A blue Arctic Ocean event is some way away! However across the water from Ungava Bay the 2020 blue Disko Bay event has already taken place. This is from March 22nd:
Its just nuts! The thing that bugs me most about sea ice coverage/concentration is the published graphs from the trusted organizations that produce them. I just recently seen a sea ice thickness gif (can’t find it now of course) that shows The Gulf of St. Lawrence mostly skimmed over on 31 March. The first link is from Climate Reanalyzer showing a fair bit of ice in the gulf on 26 March. The second is from EOSDIS Worldview 25 March. The third one is from the Canadian sea ice service 4 April. I feel that these differences, if repeatable to most of the periphery, would have a large effect on the numbers.
https://climatereanalyzer.org/clim/seaice/
https://worldview.earthdata.nasa.gov/?v=-72.56149213143806,42.00461668426533,-51.094376915105244,52.46983535222758&t=2020-03-25-T10%3A59%3A18Z
https://iceweb1.cis.ec.gc.ca/Prod/page3.xhtml
Your 3rd link doesn’t work, since I haven’t performed whatever search on the CIS web site took you there.
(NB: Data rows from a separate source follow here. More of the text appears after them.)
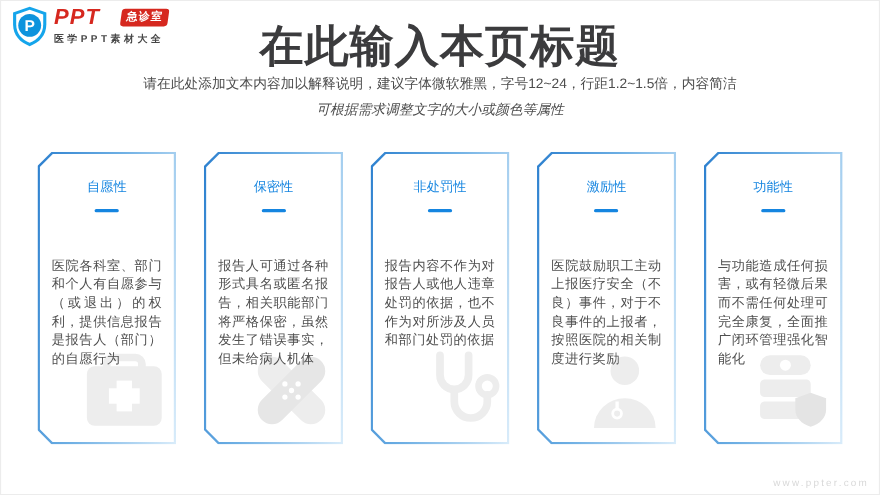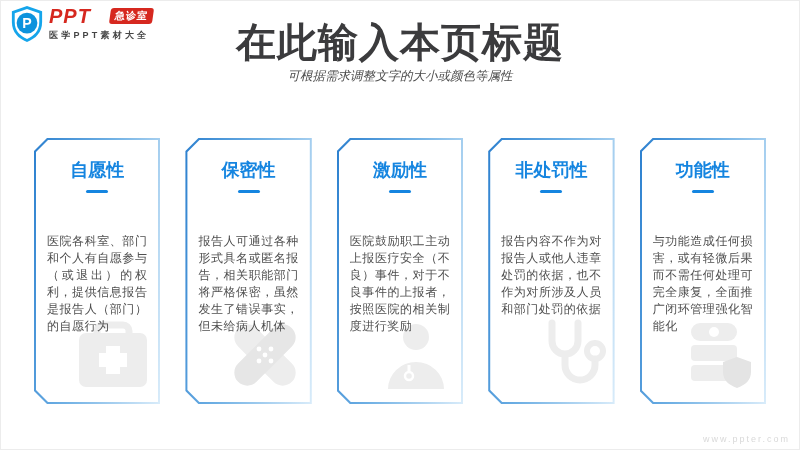"请在此处添加文本内容加以解释说明，建议字体微软雅黑，字号12~24，行距1.2~" p.subtitle { html: none -> <p>请在此处添加文本内容加以解释说明，建议字体微软雅黑，字号12~24，行距1.2~1.5倍，内容简洁</p> }
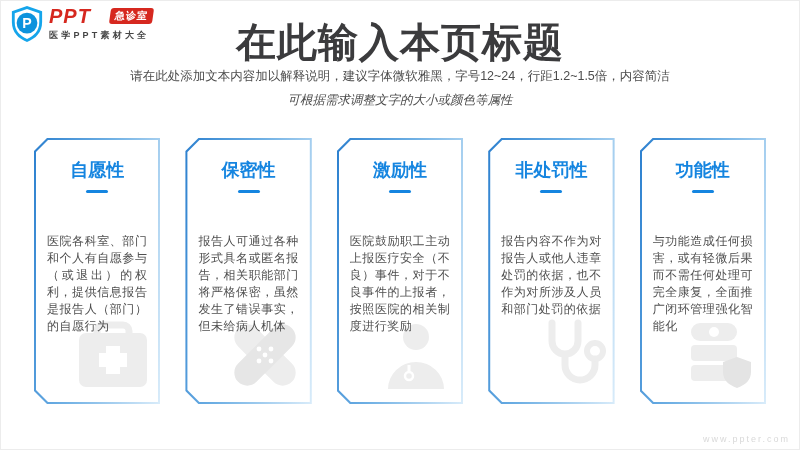"自愿性" .card-title { font-size: 18px -> 12px; font-weight: 700 -> 400 }
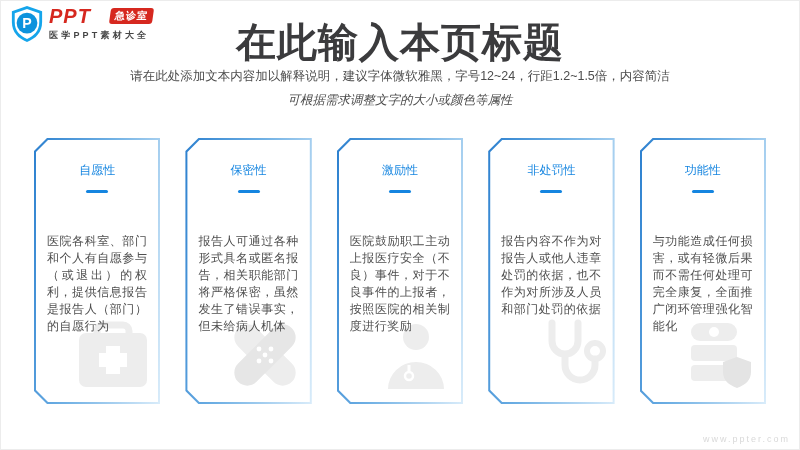"激励性" div.card { order: before "非处罚性" -> after "非处罚性" }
You need to open the image you’re looking at in a new tab or window and post the link to that.
Could it have been this one by any chance?
https://ice-glaces.ec.gc.ca/prods/WIS28C/20200404180000_WIS28C_0011013137.gif
Yes Jim sorry about that. Computer skills are not really my world.
OK!
There are all sorts of issues when trying to reconcile satellite data, even MODIS “true color” imagery, with the CIS maps and on the spot visual evidence. See the annual Northwest Passage threads for a host of examples:
https://greatWhiteCon.info/2018/08/the-northwest-passage-in-2018/
DMI temp is steadfastly warmish. If you’re also saying thickness and volume have become well identified problems then the world should be looking at major changes this decade. (I think population is getting close to 8 Billion now!)
I think Brexit and Trump remind us all we’re looking for change…
Here’s the current DMI freezing degree days graph:
Warmish, but not as warm as 2016 or 2017.
At the risk of drifting off topic, COVID-19 seems destined to bring change of some sort? However whether that leads to an ongoing increase in Arctic sea ice volume still seems highly doubtful.